◆ **Material for this task**:
Segment Open

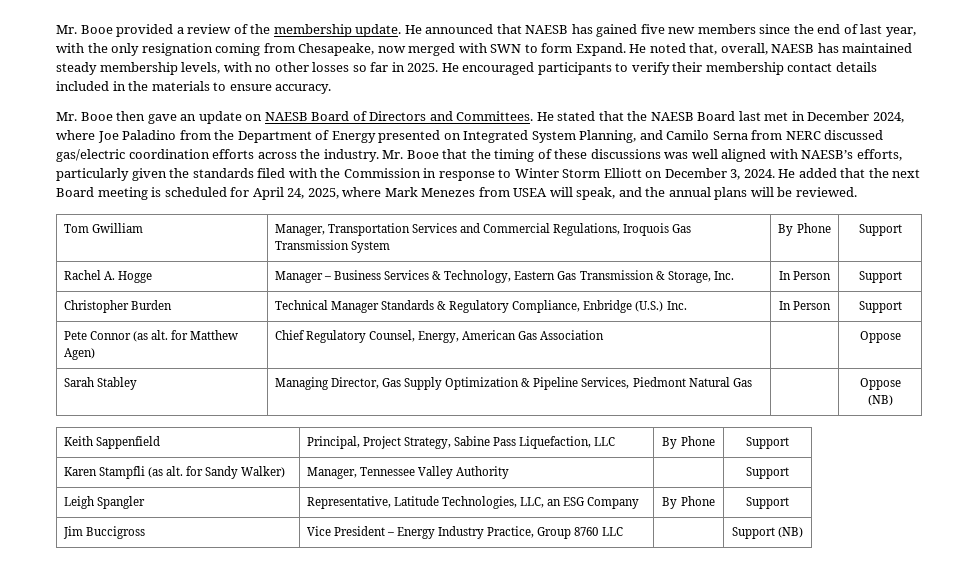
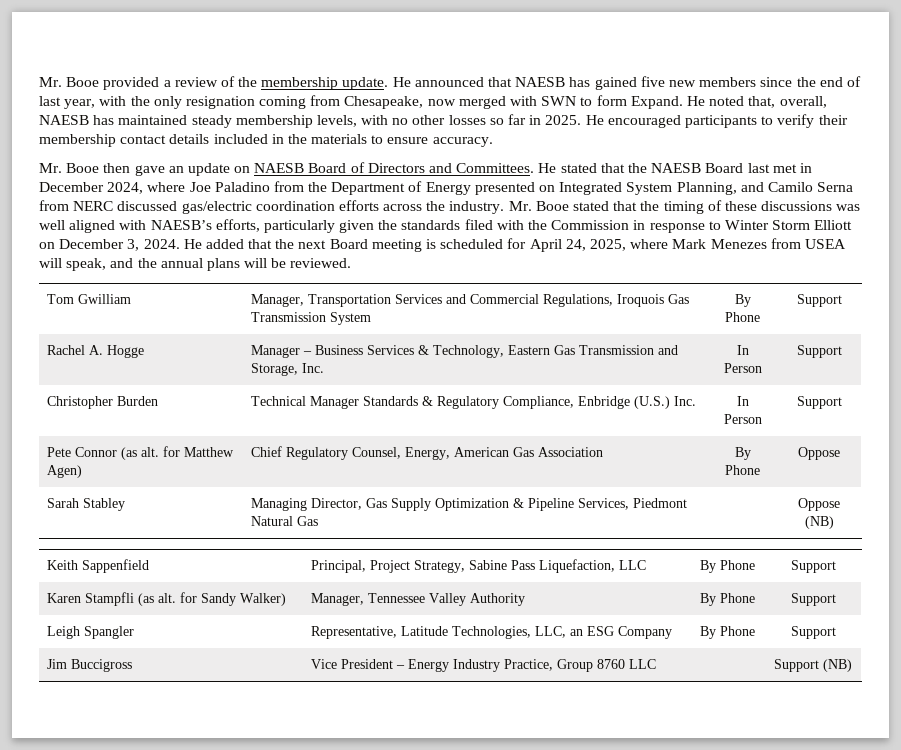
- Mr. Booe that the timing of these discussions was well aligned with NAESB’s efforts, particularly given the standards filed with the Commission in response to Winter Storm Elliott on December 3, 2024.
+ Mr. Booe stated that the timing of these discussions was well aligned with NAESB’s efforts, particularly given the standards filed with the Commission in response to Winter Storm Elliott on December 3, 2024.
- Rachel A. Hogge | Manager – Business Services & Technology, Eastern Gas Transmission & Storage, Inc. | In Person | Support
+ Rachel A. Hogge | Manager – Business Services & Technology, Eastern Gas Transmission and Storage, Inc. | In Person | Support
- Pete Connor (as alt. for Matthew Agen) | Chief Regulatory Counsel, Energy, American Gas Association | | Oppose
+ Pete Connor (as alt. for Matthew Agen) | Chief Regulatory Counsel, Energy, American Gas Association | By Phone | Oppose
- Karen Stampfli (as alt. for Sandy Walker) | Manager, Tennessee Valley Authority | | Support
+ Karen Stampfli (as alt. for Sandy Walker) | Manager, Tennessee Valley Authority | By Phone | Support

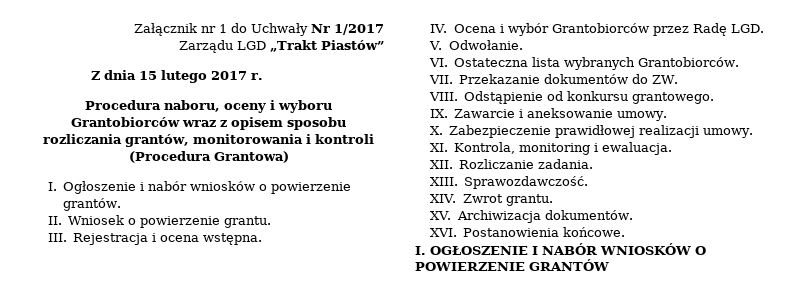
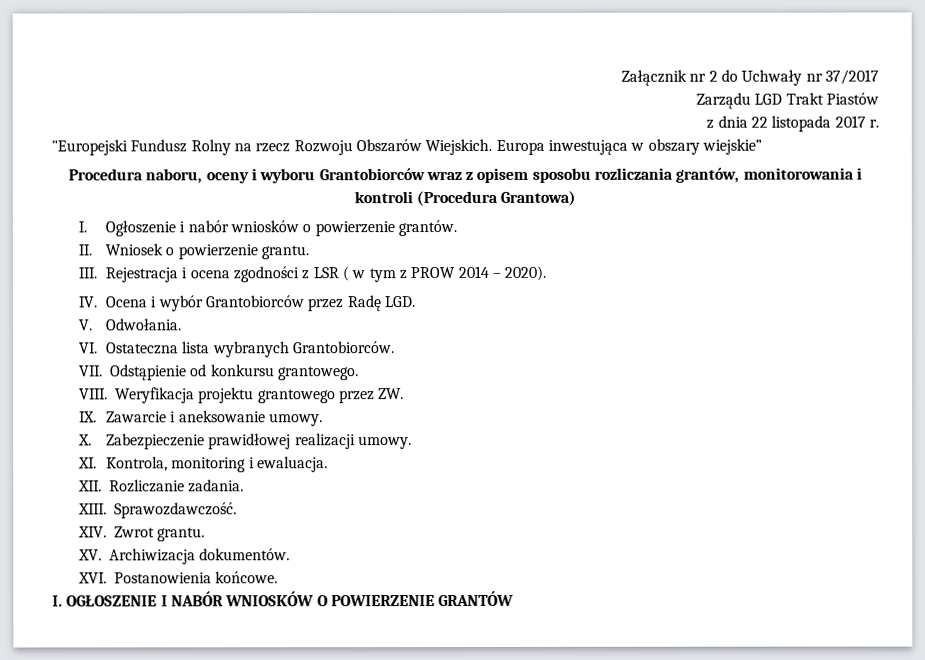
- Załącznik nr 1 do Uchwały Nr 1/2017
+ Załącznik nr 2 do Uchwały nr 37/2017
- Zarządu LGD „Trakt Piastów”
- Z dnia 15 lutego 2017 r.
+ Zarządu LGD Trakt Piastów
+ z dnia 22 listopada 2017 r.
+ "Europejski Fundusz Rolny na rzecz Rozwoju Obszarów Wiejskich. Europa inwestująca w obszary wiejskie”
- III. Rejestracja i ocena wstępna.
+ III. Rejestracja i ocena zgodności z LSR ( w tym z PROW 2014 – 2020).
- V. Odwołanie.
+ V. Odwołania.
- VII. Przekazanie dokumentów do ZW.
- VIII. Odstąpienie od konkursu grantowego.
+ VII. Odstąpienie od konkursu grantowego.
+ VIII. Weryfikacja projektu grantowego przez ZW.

Segment Closed
Segment Open

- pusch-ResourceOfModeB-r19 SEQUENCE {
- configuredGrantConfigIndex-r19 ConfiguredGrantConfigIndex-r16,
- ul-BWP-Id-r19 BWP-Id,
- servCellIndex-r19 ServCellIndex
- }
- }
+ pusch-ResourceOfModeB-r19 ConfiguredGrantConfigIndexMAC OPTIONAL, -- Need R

Segment Closed
Segment Open

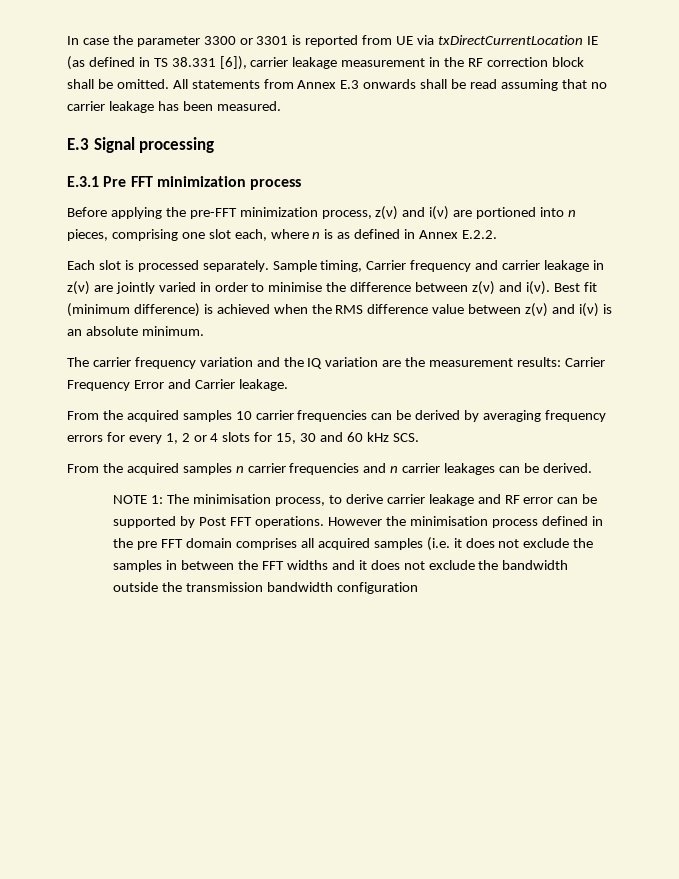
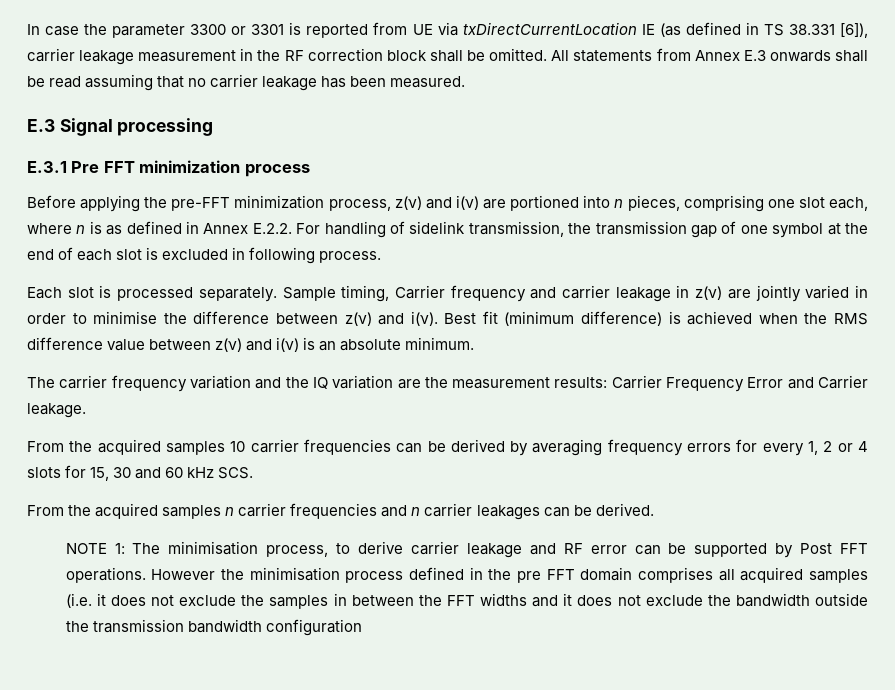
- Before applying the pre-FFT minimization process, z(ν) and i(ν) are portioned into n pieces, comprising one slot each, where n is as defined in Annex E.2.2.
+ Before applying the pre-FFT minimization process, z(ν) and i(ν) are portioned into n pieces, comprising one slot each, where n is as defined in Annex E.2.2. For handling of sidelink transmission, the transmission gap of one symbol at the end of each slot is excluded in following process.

Segment Closed

◆ **Action item**:
Extract from the listing above the lines between the line containing "- Z dnia 15 lutego 2017 r." and the line containing "VII. Odstąpienie od konkursu grantowego.", keeping both of those lines. Output nothing else.

◆ **Response to this task**:
- Z dnia 15 lutego 2017 r.
+ Zarządu LGD Trakt Piastów
+ z dnia 22 listopada 2017 r.
+ "Europejski Fundusz Rolny na rzecz Rozwoju Obszarów Wiejskich. Europa inwestująca w obszary wiejskie”
- III. Rejestracja i ocena wstępna.
+ III. Rejestracja i ocena zgodności z LSR ( w tym z PROW 2014 – 2020).
- V. Odwołanie.
+ V. Odwołania.
- VII. Przekazanie dokumentów do ZW.
- VIII. Odstąpienie od konkursu grantowego.
+ VII. Odstąpienie od konkursu grantowego.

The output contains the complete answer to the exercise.